▽

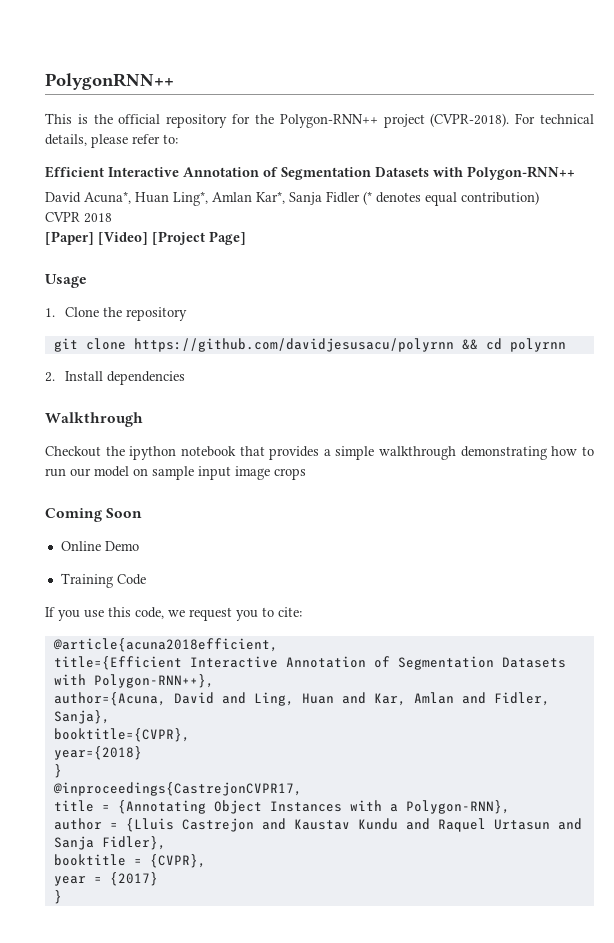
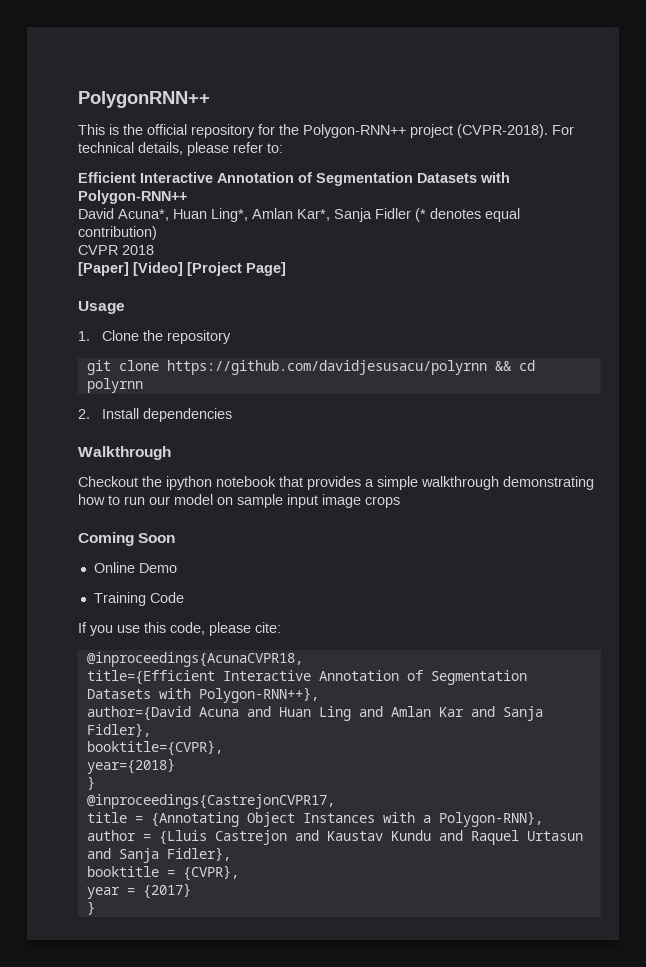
- If you use this code, we request you to cite:
+ If you use this code, please cite:
- @article{acuna2018efficient,
+ @inproceedings{AcunaCVPR18,
- author={Acuna, David and Ling, Huan and Kar, Amlan and Fidler, Sanja},
+ author={David Acuna and Huan Ling and Amlan Kar and Sanja Fidler},

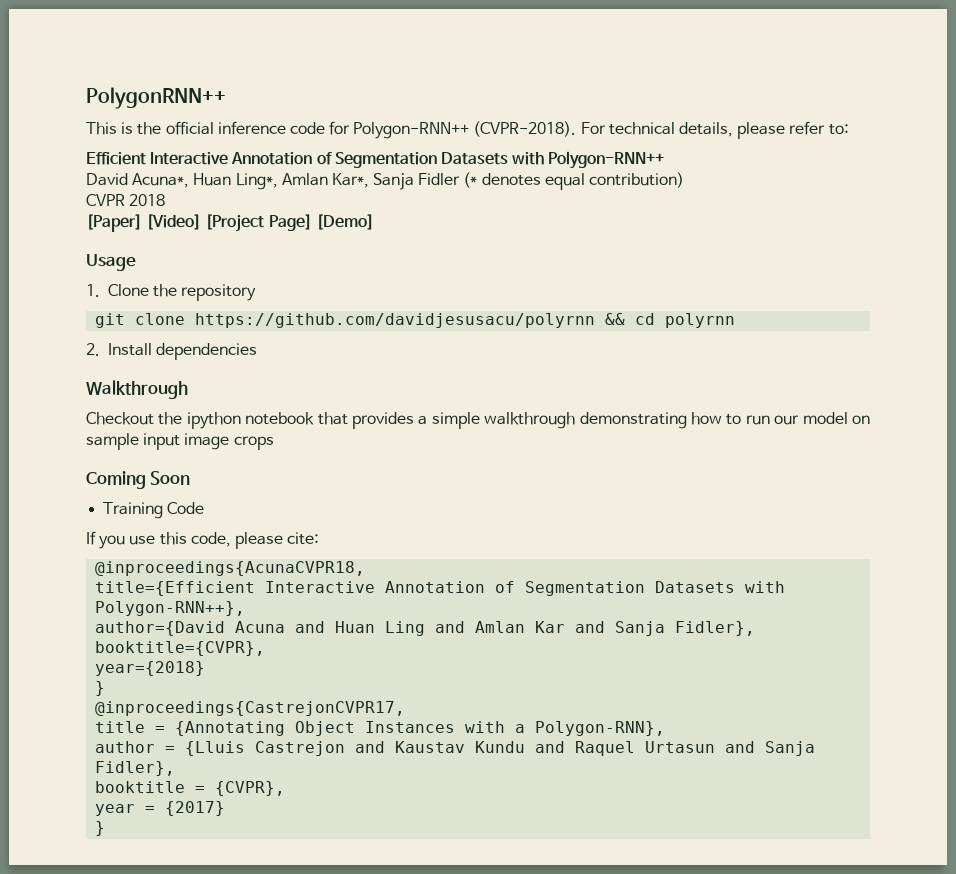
- This is the official repository for the Polygon-RNN++ project (CVPR-2018).
+ This is the official inference code for Polygon-RNN++ (CVPR-2018).
- [Paper] [Video] [Project Page]
+ [Paper] [Video] [Project Page] [Demo]
- Online Demo

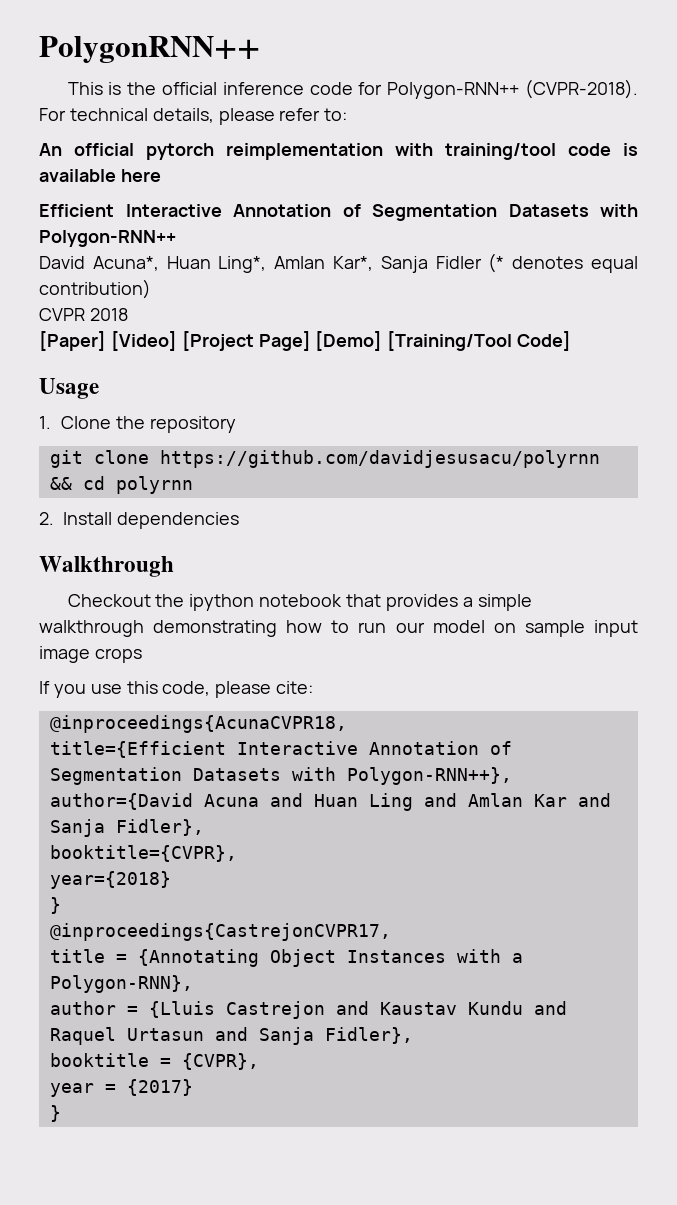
+ An official pytorch reimplementation with training/tool code is available here
- [Paper] [Video] [Project Page] [Demo]
+ [Paper] [Video] [Project Page] [Demo] [Training/Tool Code]
- Coming Soon
- Training Code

△

> _Task statement_
Only the lines that contain the string "author" should be copied from the entries above.

> _Exercise answer_
- author={Acuna, David and Ling, Huan and Kar, Amlan and Fidler, Sanja},
+ author={David Acuna and Huan Ling and Amlan Kar and Sanja Fidler},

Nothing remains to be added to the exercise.